L’accord de change peut se passer de diverses manières, soit par
l’intermédiaire d’un marché des changes, alimenté et alimentant en dernier ressort
les banques nationales de Turquie et d’Inde, soit en utilisant éventuellement
une monnaie intermédiaire, une ‘vraie’ monnaie, qui pouvait être le dollar même
si deux pays semblent avoir décidé de ne plus l’utiliser.
Il n’y a donc pas nécessairement une monnaie commune existant réellement pour que
deux pays puissent échanger, il faut simplement qu’il y ait des accords
internationaux. On pourrait imaginer une banque centrale intermédiaire, une
banque de compensation, qui gère les flux financiers, mais cette banque peut même
n’être que virtuelle, et correspondre à un
simple système informatique de type Target. De fait, une « monnaie commune » peut ne pas être une véritable
monnaie, elle peut n’être qu’un étalon, une unité de compte. Appelons là,
par exemple, une roupie-lira.
Les deux pays concernés, Turquie et
Inde, peuvent décider que cet étalon
sera basé sur un taux de change fixe sur une certaine période, mais
ajustable tous les ans, par exemple, en fonction de l’évolution des échanges
commerciaux entre eux.
Cette roupie-lira, si elle est simplement fondée sur une convention politique
et technique, n’a aucune raison d’être disponible sur un marché quelconque.

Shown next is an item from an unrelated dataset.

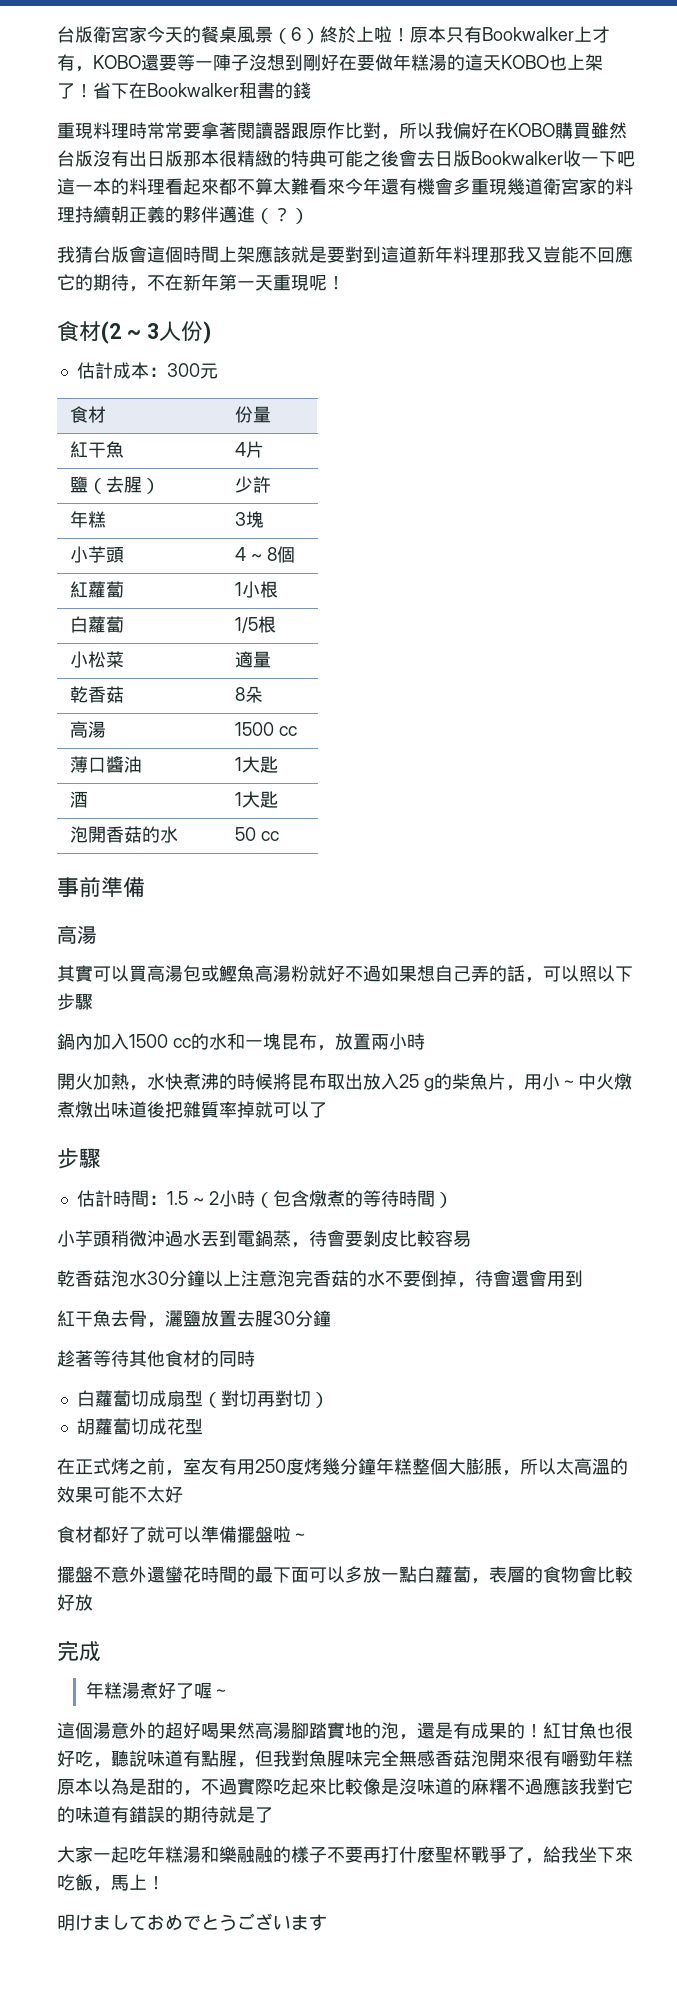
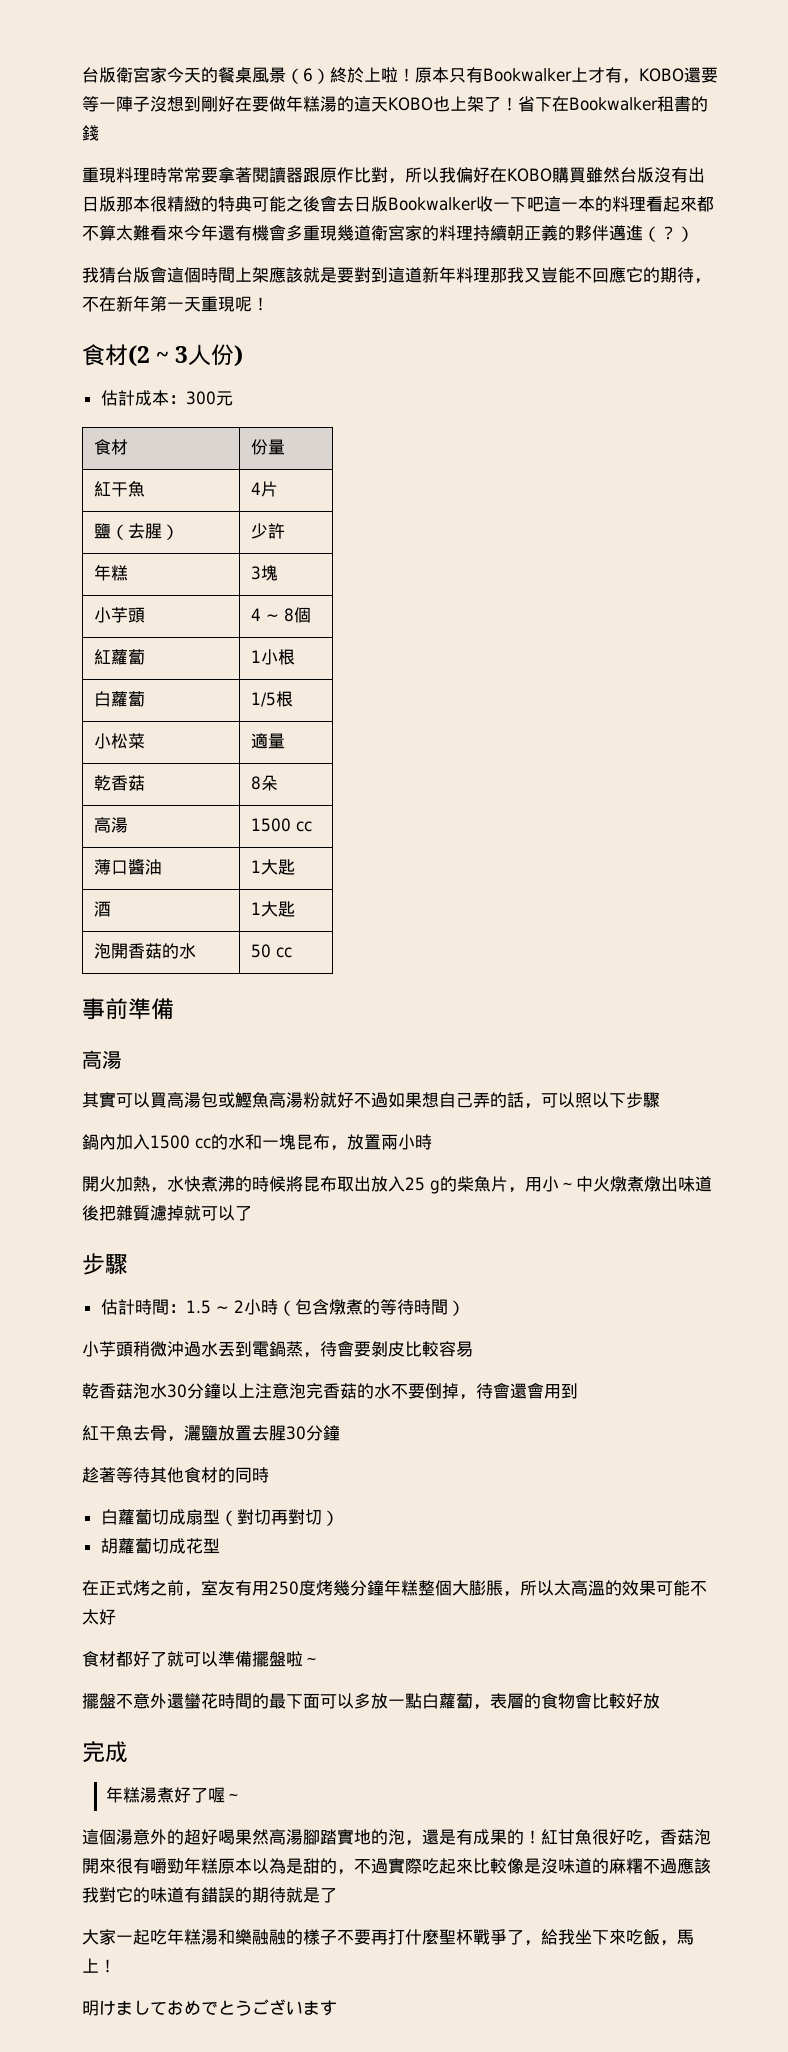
- 開火加熱，水快煮沸的時候將昆布取出放入25 g的柴魚片，用小～中火燉煮燉出味道後把雜質率掉就可以了
+ 開火加熱，水快煮沸的時候將昆布取出放入25 g的柴魚片，用小～中火燉煮燉出味道後把雜質濾掉就可以了
- 紅甘魚也很好吃，聽說味道有點腥，但我對魚腥味完全無感香菇泡開來很有嚼勁年糕原本以為是甜的，不過實際吃起來比較像是沒味道的麻糬不過應該我對它的味道有錯誤的期待就是了
+ 紅甘魚很好吃，香菇泡開來很有嚼勁年糕原本以為是甜的，不過實際吃起來比較像是沒味道的麻糬不過應該我對它的味道有錯誤的期待就是了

Dans ce cas, aucune spéculation ne
pourra se produire sur le marché de la roupie-lira, puisque ce marché n’existera
pas. La monnaie commune, qui n’est pas une monnaie, la roupie-lira, ne sera qu’un artifice de calcul.
Un autre choix aurait pu être
décidé : se passer de monnaie commune, et laisser fluctuer librement à la
fois la roupie, et la lira, ou éventuellement, passer par l’intermédiaire d’une
autre monnaie, le dollar, ou le yen. Dans ce dernier cas la monnaie commune
serait une monnaie.
Mais, redisons-le encore une fois,
dans chacun de ces deux pays, il n’y a qu’une
seule monnaie en circulation, même si, parfois, certains commerçants
peuvent accepter, illégalement, d’être payés en une monnaie étrangère.
Prenons maintenant le cas de la France
et de l’Allemagne, chacun ayant actuellement la même monnaie nationale, l’euro.
Si l’on décide, du jour au
lendemain, que chaque pays doit avoir une monnaie différente, disons le franc
2017 et le mark 2017, il n’y aura toujours qu’une
seule monnaie circulant dans chaque pays, le franc en France, le mark en Allemagne.
Et nous serons ramenés au problème précédent, comme l’on dit, à savoir le cas de
la Turquie et de l’Inde.
Le français paiera en francs en France,
l’allemand paiera en marks en Allemagne, et il faudra simplement trouver un accord technique, automatique ou non,
pour les échanges internationaux.
On peut reprendre l’exemple de la lira-roupe,
qu’on appellera plutôt l’euro, ou l’écu, avec un taux de change que la plupart
des économistes évaluent à 1 mark pour 1.20 francs (à peu près le ratio du
déficit commercial français par rapport aux échanges commerciaux franco-allemands).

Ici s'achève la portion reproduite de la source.